Re: Questions on ZWNBS - for line initial holam plus alef

From: Mark Davis (mark.davis@jtcsv.com)
Date: Mon Aug 11 2003 - 21:46:18 EDT

Next message: Lisa Moore: "Unicode 4.0 is online at last!"

Previous message: Kenneth Whistler: "Re: Questions on ZWNBS - for line initial holam plus alef"
In reply to: Peter Kirk: "Re: Questions on ZWNBS - for line initial holam plus alef"
Next in thread: Peter Kirk: "Re: Questions on ZWNBS - for line initial holam plus alef"
Reply: Peter Kirk: "Re: Questions on ZWNBS - for line initial holam plus alef"
Messages sorted by: [ date ] [ thread ] [ subject ] [ author ] [ attachment ]
Mail actions: [ respond to this message ] [ mail a new topic ]

There are a number of incorrect statements. My comments below.

----- Original Message -----
From: "Peter Kirk" <peter.r.kirk@ntlworld.com>
To: "Kenneth Whistler" <kenw@sybase.com>
Cc: <unicode@unicode.org>
Sent: Monday, August 11, 2003 16:28
Subject: Re: Questions on ZWNBS - for line initial holam plus alef

> I was aware that there should not be a line break or word break
between
> the space and the NSM, although I suspect that many implementers
will
> not be aware of this, or at least will not test for it properly and
so
> treat any space as a word break and a line break opportunity.
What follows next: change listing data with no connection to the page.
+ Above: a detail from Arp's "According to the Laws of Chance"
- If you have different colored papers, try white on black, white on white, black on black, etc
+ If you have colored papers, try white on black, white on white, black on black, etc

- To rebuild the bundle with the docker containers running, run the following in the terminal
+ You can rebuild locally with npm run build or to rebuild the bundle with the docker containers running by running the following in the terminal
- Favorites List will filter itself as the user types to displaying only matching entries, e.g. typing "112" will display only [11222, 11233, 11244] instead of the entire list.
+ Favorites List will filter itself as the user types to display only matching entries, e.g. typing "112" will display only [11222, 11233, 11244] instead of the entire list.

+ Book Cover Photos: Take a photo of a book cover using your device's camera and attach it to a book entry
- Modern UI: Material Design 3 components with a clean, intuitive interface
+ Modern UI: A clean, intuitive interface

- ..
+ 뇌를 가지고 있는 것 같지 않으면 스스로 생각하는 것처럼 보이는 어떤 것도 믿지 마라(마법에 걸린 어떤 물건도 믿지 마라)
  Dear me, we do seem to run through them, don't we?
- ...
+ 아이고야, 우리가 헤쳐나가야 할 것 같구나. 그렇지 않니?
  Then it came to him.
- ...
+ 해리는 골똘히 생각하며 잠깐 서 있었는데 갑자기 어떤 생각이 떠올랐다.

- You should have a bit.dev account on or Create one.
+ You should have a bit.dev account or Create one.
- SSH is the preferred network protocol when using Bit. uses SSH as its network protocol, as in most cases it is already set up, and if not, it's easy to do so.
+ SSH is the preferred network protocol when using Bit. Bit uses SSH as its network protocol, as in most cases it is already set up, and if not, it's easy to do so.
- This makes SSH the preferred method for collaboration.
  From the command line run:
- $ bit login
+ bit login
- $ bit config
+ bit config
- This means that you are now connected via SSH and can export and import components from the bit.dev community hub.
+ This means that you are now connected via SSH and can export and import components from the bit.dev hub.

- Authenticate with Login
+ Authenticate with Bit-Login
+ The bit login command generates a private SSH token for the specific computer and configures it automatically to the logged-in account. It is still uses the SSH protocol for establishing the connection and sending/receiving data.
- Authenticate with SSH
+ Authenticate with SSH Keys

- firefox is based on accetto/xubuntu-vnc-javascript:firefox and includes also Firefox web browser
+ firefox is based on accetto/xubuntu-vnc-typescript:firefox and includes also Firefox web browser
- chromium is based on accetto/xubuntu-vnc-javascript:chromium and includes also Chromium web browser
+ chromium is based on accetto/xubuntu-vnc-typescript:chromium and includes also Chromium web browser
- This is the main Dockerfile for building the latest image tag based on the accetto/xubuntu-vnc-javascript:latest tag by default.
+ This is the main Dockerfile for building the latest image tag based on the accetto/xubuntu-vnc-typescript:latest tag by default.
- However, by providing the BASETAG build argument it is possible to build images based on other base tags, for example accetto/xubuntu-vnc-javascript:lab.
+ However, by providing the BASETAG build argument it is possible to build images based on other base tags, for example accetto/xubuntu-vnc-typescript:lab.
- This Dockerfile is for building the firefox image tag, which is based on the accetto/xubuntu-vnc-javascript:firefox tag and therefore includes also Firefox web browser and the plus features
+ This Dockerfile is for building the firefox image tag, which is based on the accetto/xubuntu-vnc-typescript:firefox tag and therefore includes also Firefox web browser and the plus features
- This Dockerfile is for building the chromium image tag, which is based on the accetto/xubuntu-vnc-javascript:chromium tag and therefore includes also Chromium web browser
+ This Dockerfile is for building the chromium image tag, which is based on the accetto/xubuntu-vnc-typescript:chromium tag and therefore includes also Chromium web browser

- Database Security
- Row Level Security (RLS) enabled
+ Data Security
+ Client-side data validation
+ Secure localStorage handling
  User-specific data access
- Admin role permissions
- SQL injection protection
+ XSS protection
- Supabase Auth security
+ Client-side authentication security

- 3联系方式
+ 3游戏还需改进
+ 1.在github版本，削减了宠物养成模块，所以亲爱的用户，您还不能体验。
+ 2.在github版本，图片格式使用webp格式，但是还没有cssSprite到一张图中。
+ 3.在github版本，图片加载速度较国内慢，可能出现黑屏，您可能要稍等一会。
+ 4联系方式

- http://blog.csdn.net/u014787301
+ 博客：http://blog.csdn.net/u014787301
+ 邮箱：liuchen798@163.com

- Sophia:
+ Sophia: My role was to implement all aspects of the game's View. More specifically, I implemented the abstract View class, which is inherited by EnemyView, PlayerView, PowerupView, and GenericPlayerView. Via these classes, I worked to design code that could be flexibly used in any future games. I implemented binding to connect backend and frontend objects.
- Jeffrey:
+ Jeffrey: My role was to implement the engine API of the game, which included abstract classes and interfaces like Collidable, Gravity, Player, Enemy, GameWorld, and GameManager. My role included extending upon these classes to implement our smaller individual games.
Hard to be clearer than what is written in the LineBreak UAX. (see
below).

> As I just
> wrote, this requirement to test all spaces for following NSMs is a
> significant inefficiency built into the standard.

This is incorrect. Characters (not just spaces) only need to be
checked for following NSMs in *those processes where that makes a
difference*. And in most of those processes, like line-break, some
lookahead is required anyway. To see, for example, whether there is a
linebreak after a character X, in almost all cases I have to look at
the character after X, and in many cases I have to look at more than
one character. Notice, for example, that in the sequence "a<space>" I
have to look ahead to see if there is a ":", so that French
punctuation works correctly.

In practice, looking at a character past a space does not represent a
significant performance issue. One is typically using a mechanism
(like an augmented state machine) that maintains enough state that
that is not an issue.

>
> But there is still a problem if there is considered by default to be
a
> word break and a line break opportunity AFTER the NSM. I would
suggest,
> as a candidate for a concrete proposal, that the default behaviour
be
> adjusted so that there is no word break or line break opportunity
here
> either.

It helps if "concrete proposals" were actually, well, concrete.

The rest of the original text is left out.